The old cemetery features names that are well known in Shelby County historical circles: Johnson, Bishop, Cross, Allan, Brasher, Gilbert and more. The oldest readable stone in the cemetery features a birth date of 1808. The graveyard has been surveyed and mapped by the Shelby County Historical Society and still is active with burials ongoing. The shell of the building that sits adjacent to the cemetery, often thought to be a church, is actually an old meeting hall that was built to host funerals, memorial services and revivals. "I remember going there as a kid," Johnson recalls. 'I even helped lay some of the floor boards.'
Down the road, hidden behind several residential developments, is an almost-forgotten graveyard that is home to a number of graves belonging to African-American descendants of slaves. The last names on the gravestones, a number of which are hand-carved, feature the same last names found in the Allan Cemetery. Many of the graves here are unmarked or simply marked with stones. Due to neglect, many of the sites are buried further under waist-high weeds."



The Heritage of Shelby County, Alabama, published in 1999 has an entry on the Allan Cemetery written by Rollin L. Johnson, Jr. [page 123]. In addition to the details in the Smith article, Johnson notes that for many years a "memorial day" was held at the cemetery on the second Sunday in June. The event actually began the previous Wednesday when the cemetery was cleaned. The gathering included dinner on the ground on Sunday and afterward a singing in the chapel. Children could play in Hooker Springs, the source of nearby Bishop Creek. Johnson writes that that "memorial day" and the scheduled cleaning no longer occur, but the cemetery is still worked by individuals with relatives and ancestors buried there.

I've passed by the cemetery many times, and recently Dianne and I stopped late one afternoon. A few of the photos I took are below, along with some further comments. Maybe another time I can locate the African-American cemetery nearby. 
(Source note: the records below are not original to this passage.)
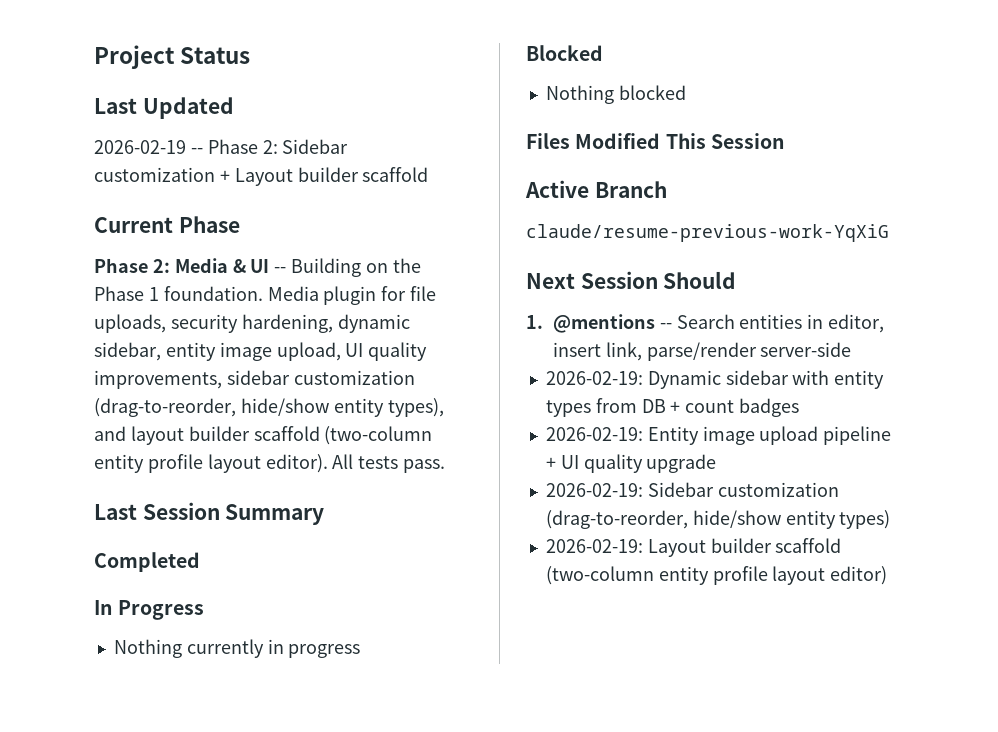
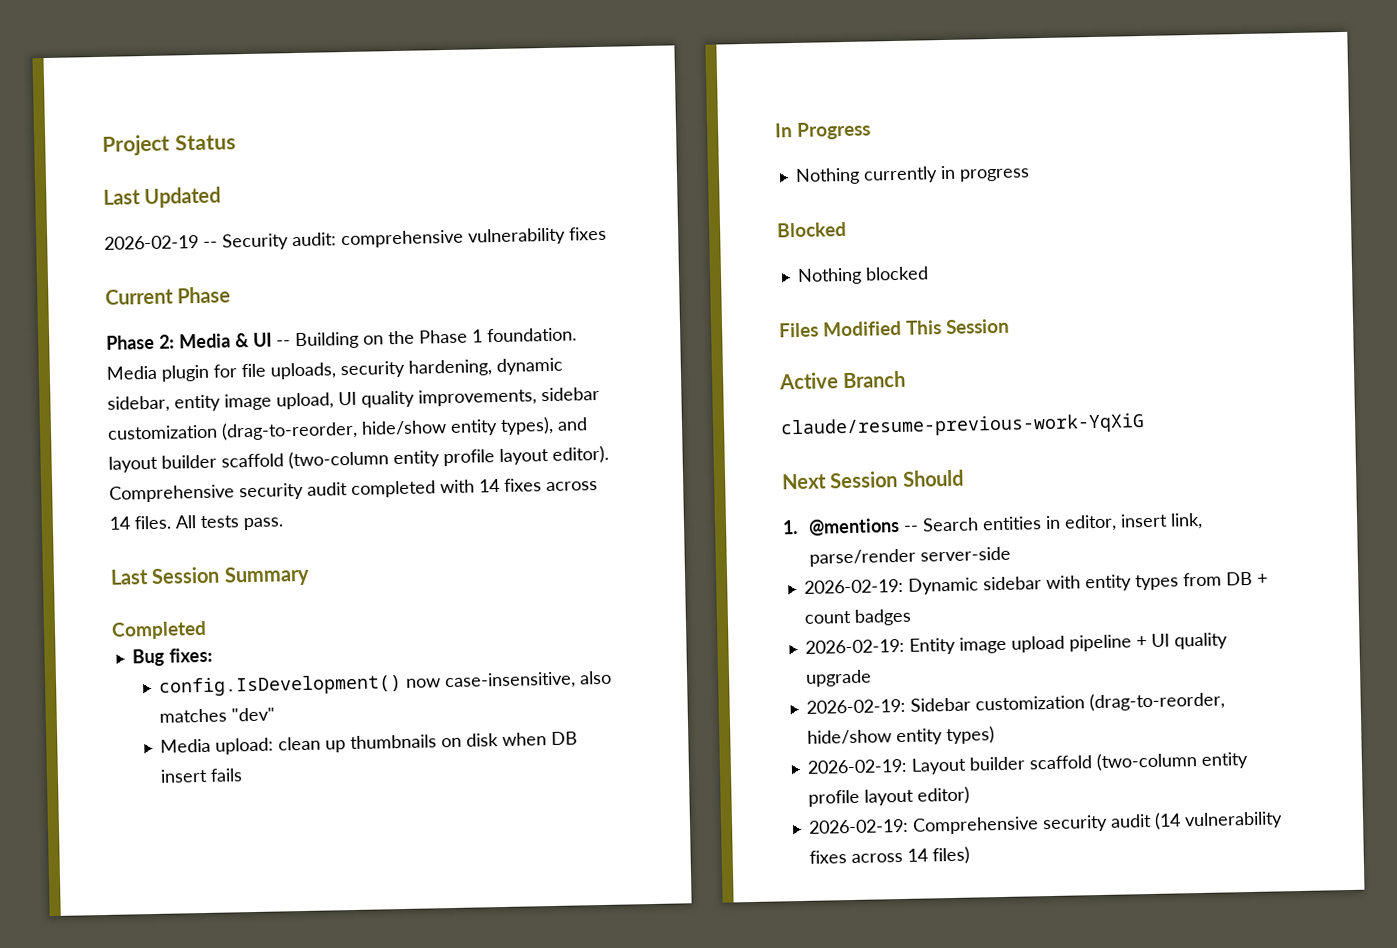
- 2026-02-19 -- Phase 2: Sidebar customization + Layout builder scaffold
+ 2026-02-19 -- Security audit: comprehensive vulnerability fixes
+ Comprehensive security audit completed with 14 fixes across 14 files.
+ Bug fixes:
+ config.IsDevelopment() now case-insensitive, also matches "dev"
+ Media upload: clean up thumbnails on disk when DB insert fails
+ 2026-02-19: Comprehensive security audit (14 vulnerability fixes across 14 files)

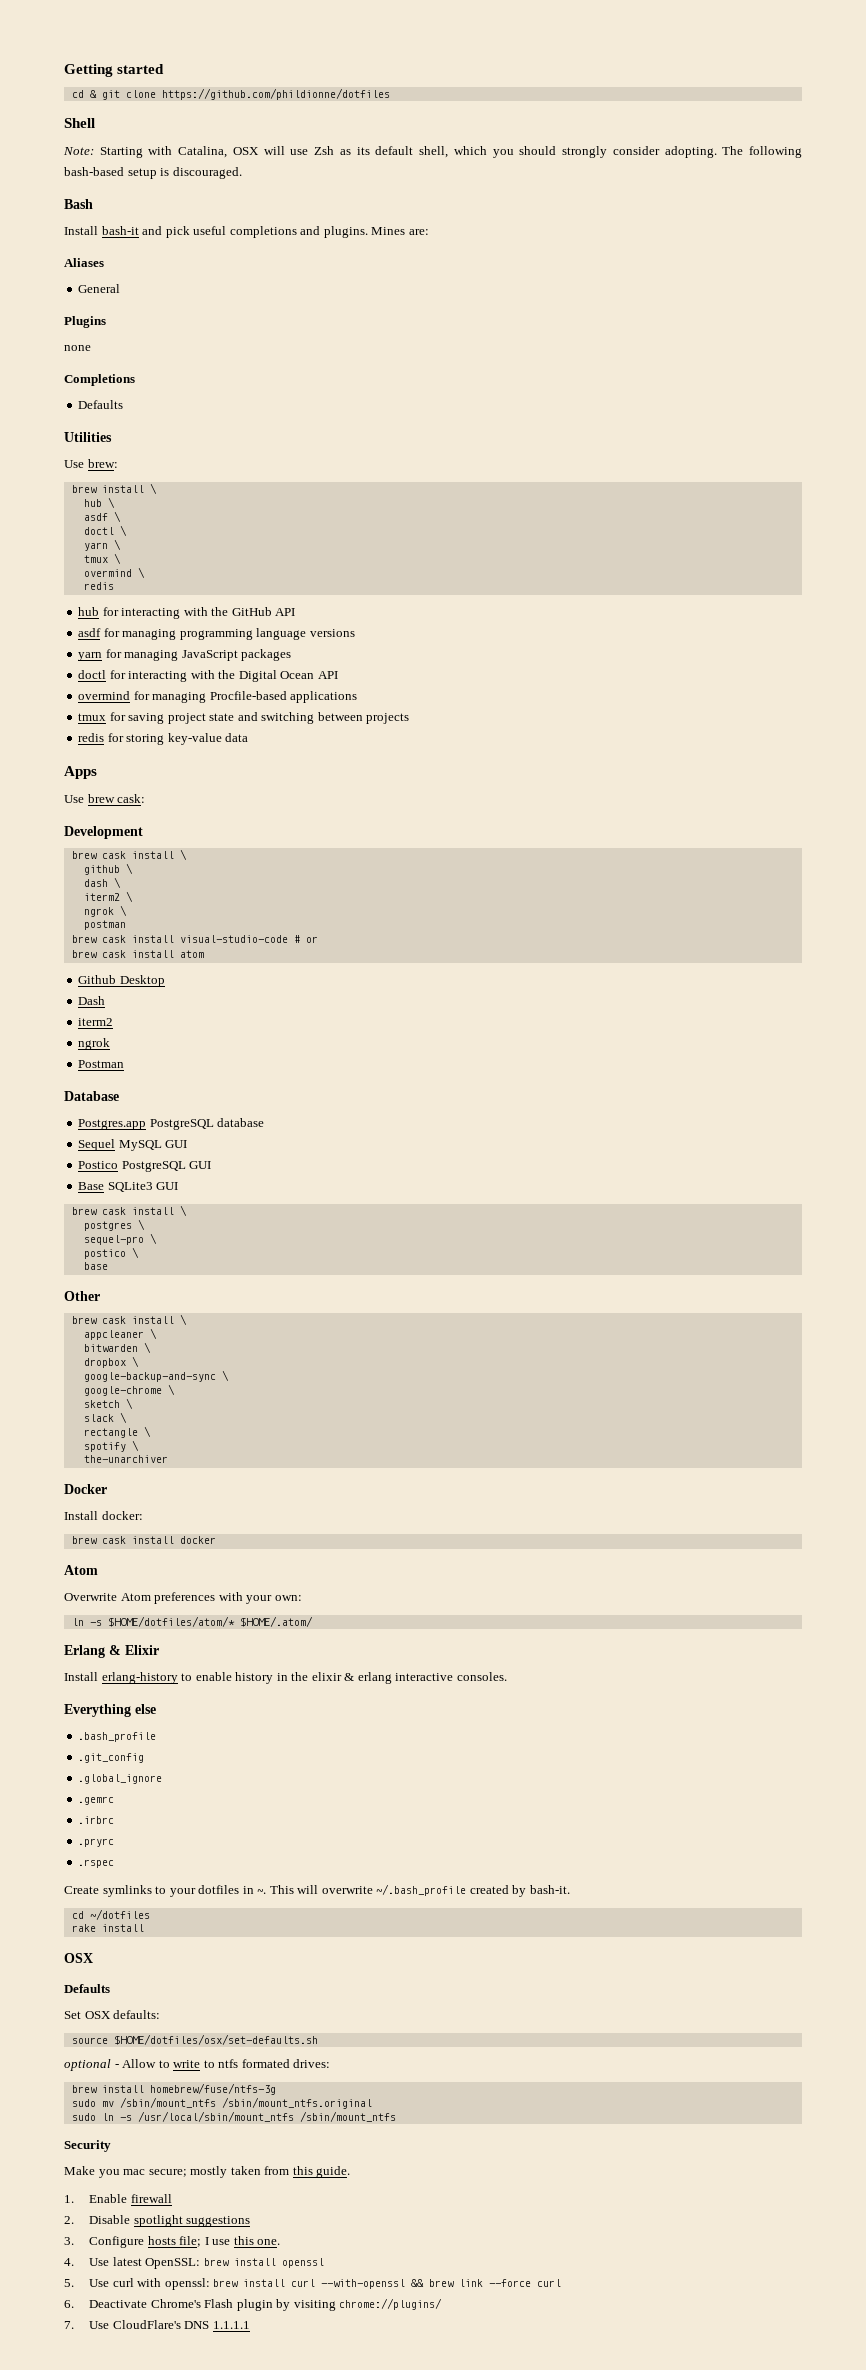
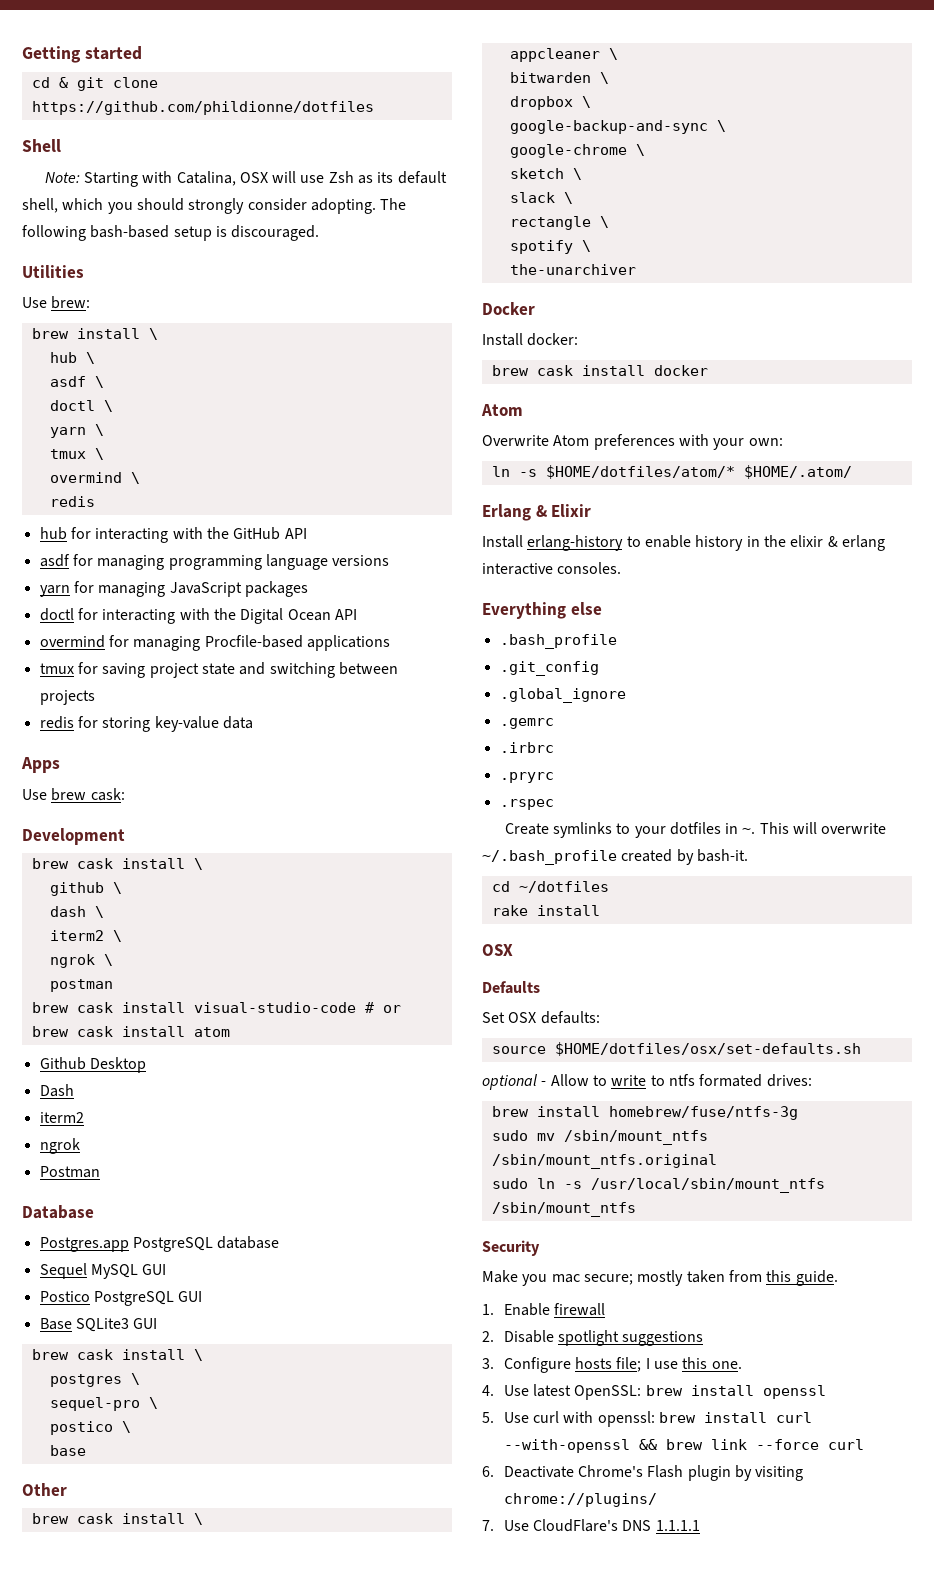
- Bash
- Install bash-it and pick useful completions and plugins. Mines are:
- Aliases
- General
- Plugins
- none
- Completions
- Defaults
Here's the cemetery sign today, not as well kept as in the photo below



Sign photo from Find-A-Grave taken by Bridget Slade



Front view and entrance of the meeting house



Right side view



View through a window of the raised stage area



Another view inside



Rear views of the buidling







Various Brashers are buried in the cemetery; here's a recent grave




The cemetery is nestled among a number of large trees. Once located in a very rural area distant from Birmingham, northern Shelby County's growth in recent decades now surrounds the cemetery. 







There are several Wrights buried here, but I don't think any are from my family lines.



Man's best friend is on alert at this grave.




You can sometimes find the Masonic symbol, the square and compass and often a letter in the center, on gravestones.  




Late afternoon sun illuminates some older graves




The cemetery has a single mausoleum that we found. 




Several gravestones include photographs of the deceased. Although still unusual, such photos are also seen today on new interments. 



One gravestone is a large cross.







This gravestone takes the form of an archway.



And of course there is a Woodman of the World headstone. This fraternal organization was founded in Omaha in 1890 and provides life insurance to members. An early benefit of membership was these markers, which were discontinued around 1930 due to cost. However, so many were created that they can be seen in cemeteries across America.